We know he will not be joined by either Gov. Scott Walker or House Speaker Paul Ryan, a Wisconsin Republican. Walker has a previously-scheduled GOP event in New Jersey and Ryan plans to go to Texas to help Republican House candidates there.

Scott Bauer of the Associated Press says Sen. Ron Johnson won’t attend either campaign stop, citing “prior engagements.”

This is Trump’s seventh visit to Wisconsin since launching his presidential campaign. Trump is spending money on advertising here in effort to win back voters who shifted to Democrat Hillary Clinton following the release of a video showing Trump making lewd comments about women.

A Marquette University Law School Poll conducted during the release of the Trump tape broke down the before and after results. On the day before the release of the tape, Trump was leading Clinton in Wisconsin. In subsequent days, his support diminished, leaving Clinton with a 7-point lead in Wisconsin.

CLICK HERE to view the poll.

Hillary Clinton has not visited Wisconsin since the primary election. Instead, she’s sent daughter Chelsea, husband Bill Clinton, former rival Sen. Bernie Sanders, and Sen. Elizabeth Warren to encourage early voting.

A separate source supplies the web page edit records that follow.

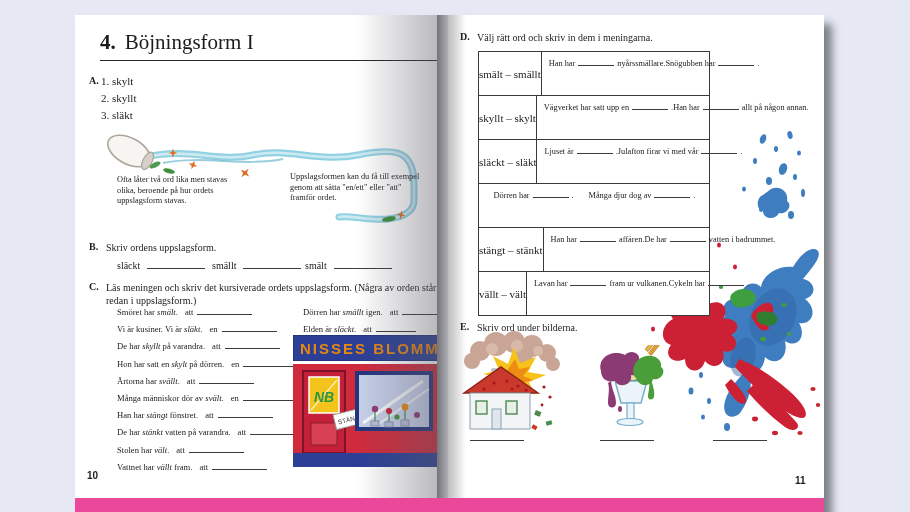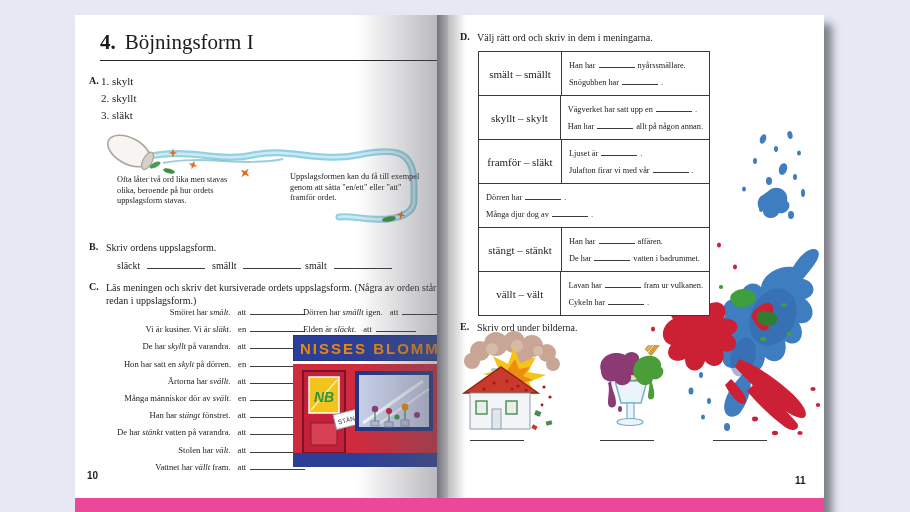--- a/index.html
+++ b/index.html
@@ -39,7 +39,7 @@
   .d-row:last-child{border-bottom:none;}
   .d-pair{width:82px;border-right:1px solid #3a3a3a;display:flex;align-items:center;
           justify-content:center;font-size:11px;white-space:nowrap;}
-  .d-sent{flex:1;padding:5px 6px 4px 7px;font-size:8.3px;display:flex;flex-direction:column;justify-content:space-around;}
+  .d-sent{flex:1;padding:5px 6px 4px 7px;font-size:8.3px;display:flex;flex-direction:row;justify-content:space-around;}
   .d-line{line-height:12px;white-space:nowrap;}
   .e-blank{top:424px;height:1px;border-bottom:1px solid #3c3c3c;width:54px;}
   .pnum{font-family:"Liberation Sans",sans-serif;font-weight:bold;font-size:10px;color:#222;}

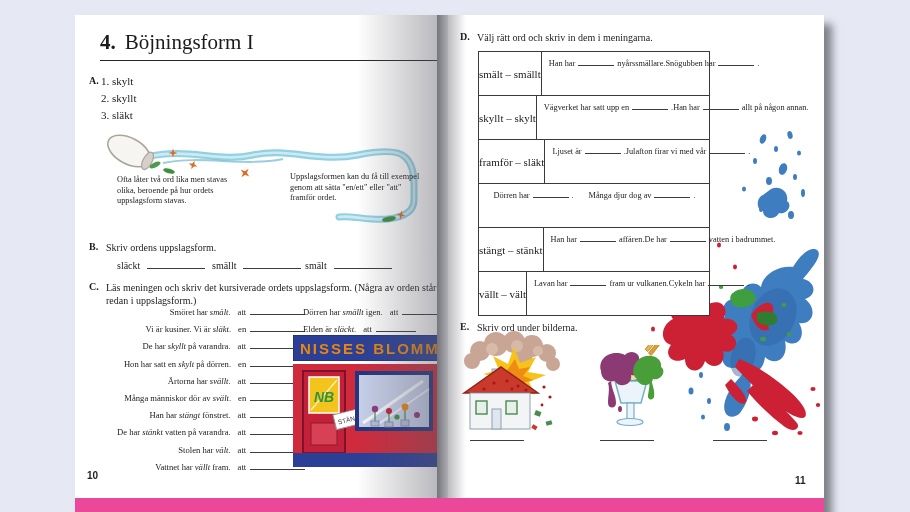--- a/index.html
+++ b/index.html
@@ -241,7 +241,7 @@
           </div>
         </div>
         <div class="d-row">
-          <div class="d-pair">framför – släkt</div>
+          <div class="d-pair">släckt – släkt</div>
           <div class="d-sent">
             <div class="d-line"><span>Ljuset är</span><span class="bl bl-d"></span><span>.</span></div>
             <div class="d-line"><span>Julafton firar vi med vår</span><span class="bl bl-d"></span><span>.</span></div>

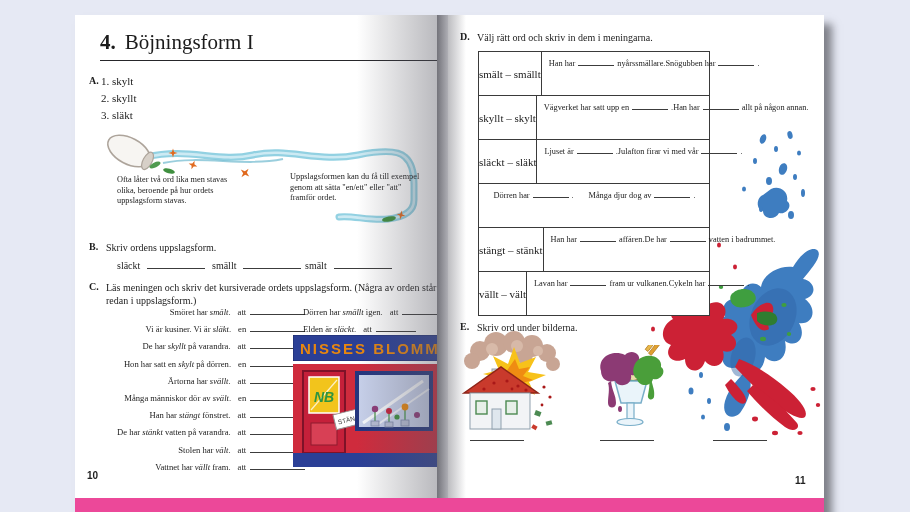--- a/index.html
+++ b/index.html
@@ -26,7 +26,7 @@
   .a-col div{white-space:nowrap;}
   .note{font-size:8.3px;line-height:10.6px;}
   .b-item{top:245px;font-size:10px;white-space:nowrap;}
-  .c-list{left:42px;top:291px;text-align:right;}
+  .c-list{left:42px;top:291px;}
   .c-list-r{left:228px;top:291px;}
   .c-row{height:17.2px;font-size:8.6px;white-space:nowrap;}
   .c-art{margin-left:7px;margin-right:4px;}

Neither candidate is very popular in Wisconsin. In the Marquette Poll, only 29 percent of likely voters say “honest” is a word to describe Clinton and 33 percent of likely voters say “honest” is a word to describe Trump.

The candidates have been besieged by scandals. Wikileaks continues to release emails showing a less-than-sunny side of the inner workings of Clinton campaign staff.

The Trump campaign is calling on Clinton to apologize for emails critical of Catholics. According to an Associated Press report, a 2011 exchange between now Clinton Communications Director Jennifer Palmieri and John Halpin of the Center for American Progress shows Halpin described the positions of Catholic conservatives as “an amazing bastardization of the faith.”

“They must be attracted to the systematic thought and severely backwards gender relations and must be totally unaware of Christian democracy,” Halpin wrote.

Trump, meanwhile, is fighting back against allegations from women that he touched them inappropriately. The women went public in a story printed by the New York Times. On the campaign trail Thursday, Trump said the claims were “pure fiction” and “outright lies.”

Trump was expected to appear with Ryan, Walker, and Johnson at a Republican gathering in Elkhorn last weekend, but Ryan uninvited his party’s nominee following the release of the controversial tape.